The Business of Working Virtually, Part 2: Navigating the Culture War
Last week I wrote about the benefits of working with virtual teams, which are many – including broader coverage, reach and output. Yet for every upside…
Any group endeavor presents its challenges. Yet we gather because we believe the end-result is worth the effort. For example, consider last week’s Burning Man Festival, which attracted 61,000 “Burners” to a bleak plot of land in the Nevada desert. For one week, people from all walks of life and from all corners of the earth figured out a way (mainly unaided from the legal authorities) to eat, drink, dance, party, meditate, feed and enjoy art, all while forgoing modern conveniences like toilets and electricity. Such sacrifices can challenge even the Zen-ist of Yogis; although remarkably, it all seems to work out with fewer skirmishes than you might imagine.

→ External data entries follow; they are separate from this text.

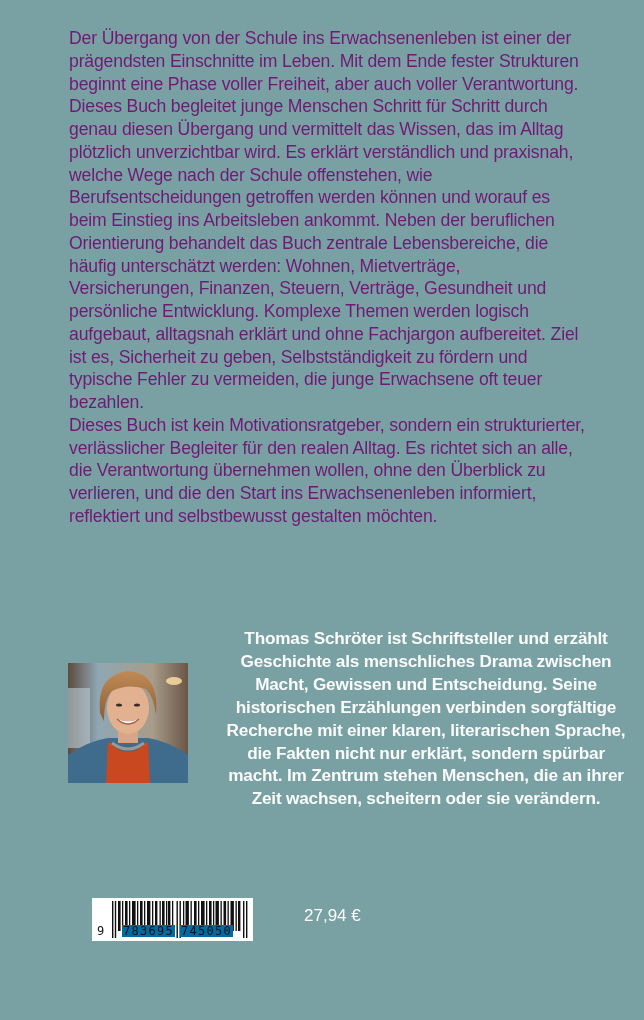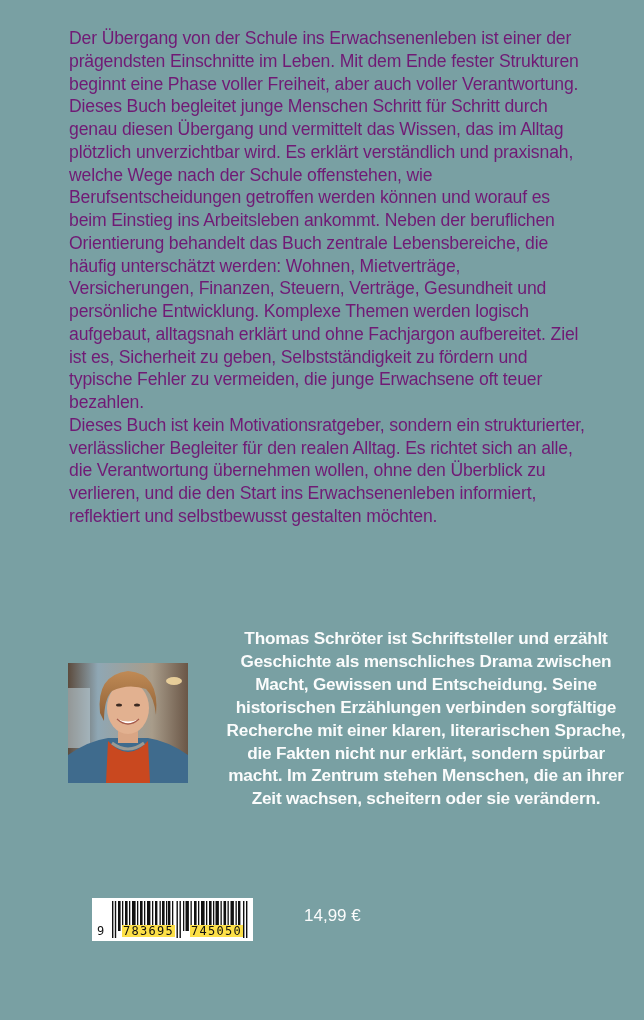--- a/index.html
+++ b/index.html
@@ -70,26 +70,26 @@
       width: 136px;
       height: 37px;
     }
     .barcode-digit {
       position: absolute;
       font-family: "DejaVu Sans Mono", "Liberation Mono", monospace;
       font-size: 12px;
       color: #111;
       line-height: 12px;
       letter-spacing: 1.3px;
-      background: #fde047;
+      background: #0369a1;
       padding: 0 1px;
     }
     .bd-lead { left: 4px; top: 27px; background: transparent; }
     .bd-left { left: 30px; top: 27px; }
-    .bd-right { left: 88px; top: 27px; margin-left: 10px; }
+    .bd-right { left: 88px; top: 27px; }
     .price {
       position: absolute;
       left: 304px;
       top: 905px;
       font-size: 17px;
       line-height: 22px;
       color: #fbfcfc;
     }
   </style>
 </head>
@@ -173,13 +173,13 @@
       <rect x="126" y="0" width="2.4" height="30"></rect>
       <rect x="131" y="0" width="1.4" height="37"></rect>
       <rect x="134" y="0" width="1.4" height="37"></rect>
     </g>
   </svg>
   <span class="barcode-digit bd-lead">9</span>
   <span class="barcode-digit bd-left">783695</span>
   <span class="barcode-digit bd-right">745050</span>
 </div>
 
-<div class="price">14,99 €</div>
+<div class="price">27,94 €</div>
 
 </body></html>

Working with a virtual team can sometimes be like this — except rather than combating heat and sand, you’re often battling time zones, cultural idiosyncrasies, and technological glitches.
Cultivating Culture, Dealing with Differences
While different cultures present varied perspectives to learn from, they also invite foreign points of view that can be difficult to understand across groups. And we all bring them with us, whether it’s the peers across town or the partner from the other side of the world. In the end, we have to navigate these differences to be successful. Not so easy when you’re in the crush of a deadline and jamming out a thought via email — which these days, seems to happen a lot.
Breaking through, understanding, and accepting cultural differences is tough. Most of the time, language is actually the easy thing. Almost everyone in the tech industry speaks at least some English, and where there’s a language barrier, there’s always Google Translate (note: a tool that will due in a pinch, not a presentation). Communicating virtually, however, is a completely different ball of wax — sometimes ideas sometimes just don’t translate.
Approaches to customer relationships, when some are built over time and others are transactional, must be flexible. Media programs vary in their effectiveness from pitches in the Americas, to press events in Japan, to product reviews in the UK. Story building varies as well, with some regions preferring long-form copy, and others the more telegraphic news that’s commonplace elsewhere. Some journalists like to lead with an explosive headline, while others prefer to develop the long, narrative arc of a trending story. All of this variance means the news as a whole is consumed differently from region to region, and more and more, that includes how it’s delivered — and that means mobile.
According to IDC, China, the US, India, Brazil and United Kingdom comprise 53.6% of all the smart phone usage in the world. If you’re not optimizing for mobile, you’re missing out on a significant chunk of your potential audience; a one-size-fits-all corporate approach isn’t going to cut it.
On top of general culture differences and an increasingly mobile consumer base, there’s the vacations. Somewhat naively, I assumed that everyone had a two-week possible vacation period0 spanning from around Canada Day to the Fourth of July. How North American of me, right? Truth is, it’s always vacation season somewhere — our friends down under often take advantage over December and January; our lucky colleagues in France and Scandinavia even take lengthy, often legally-mandated vacations throughout the year. As a result, planning a synched global launch can be problematic — especially when 30% of the team is daydreaming of Mai Thais and reading books on the beach.
Add to that the constant flurry of local events, different boom and bust cycles, and varied values about key technology issues (like the trade-off between privacy and convenience of cloud-based software), and finding optimal, feasible deadlines might leave you reaching for an aspirin and a shot of whiskey.
What Will You Do, What Will You Do?
The solution sounds simple, but it’s hard to do in practice: enjoy la différence and minimize le merde. So, what’s that mean, exactly?
- Listening. And then listening. Oh, and then listening some more. Gathering feedback from the team about what worked and what completely tanked. Keeping these flukes and failures in mind, so you can find another path when the same issues crop up — that way, you’ll have advanced solutions that are workable for most.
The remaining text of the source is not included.